━━━ Data to process ━━━

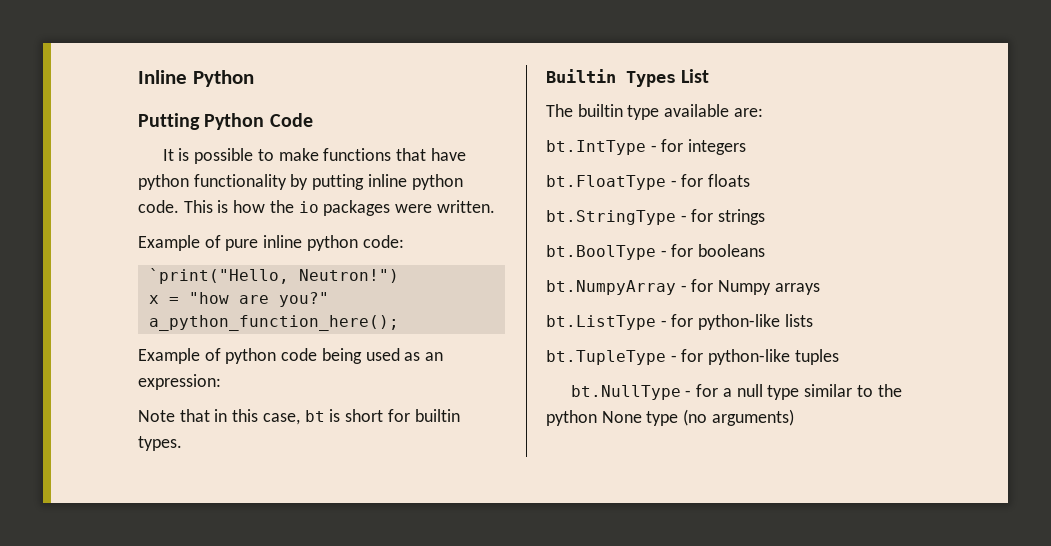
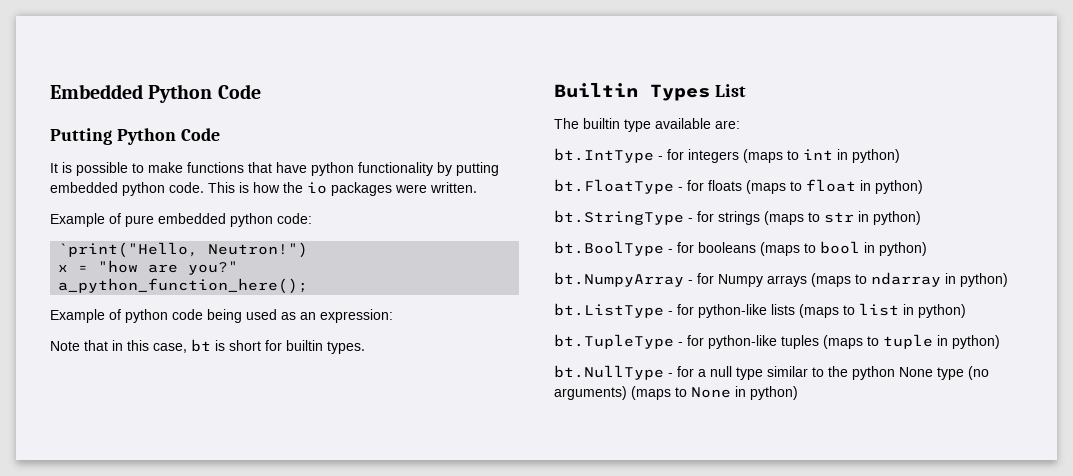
[138,70,254,87] Inline Python -> [50,84,261,103] Embedded Python Code
[367,174,407,187] inline -> [50,182,118,193] embedded
[263,235,303,248] inline -> [158,213,226,224] embedded
(747, 147) none -> [743,149,900,163] (maps to int in python)
(751, 180) none -> [746,179,923,194] (maps to float in python)
(766, 217) none -> [764,211,921,225] (maps to str in python)
(766, 250) none -> [760,241,927,256] (maps to bool in python)
(820, 289) none -> [811,272,1008,287] (maps to ndarray in python)
(813, 320) none -> [799,303,966,318] (maps to list in python)
(839, 357) none -> [823,334,1000,349] (maps to tuple in python)
(794, 417) none -> [631,386,798,400] (maps to None in python)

━━━

Work request
The answer should consist solely of the lines from the one that contains "(751, 180) none" through the end of the material above, copied exactly.

Solution
(751, 180) none -> [746,179,923,194] (maps to float in python)
(766, 217) none -> [764,211,921,225] (maps to str in python)
(766, 250) none -> [760,241,927,256] (maps to bool in python)
(820, 289) none -> [811,272,1008,287] (maps to ndarray in python)
(813, 320) none -> [799,303,966,318] (maps to list in python)
(839, 357) none -> [823,334,1000,349] (maps to tuple in python)
(794, 417) none -> [631,386,798,400] (maps to None in python)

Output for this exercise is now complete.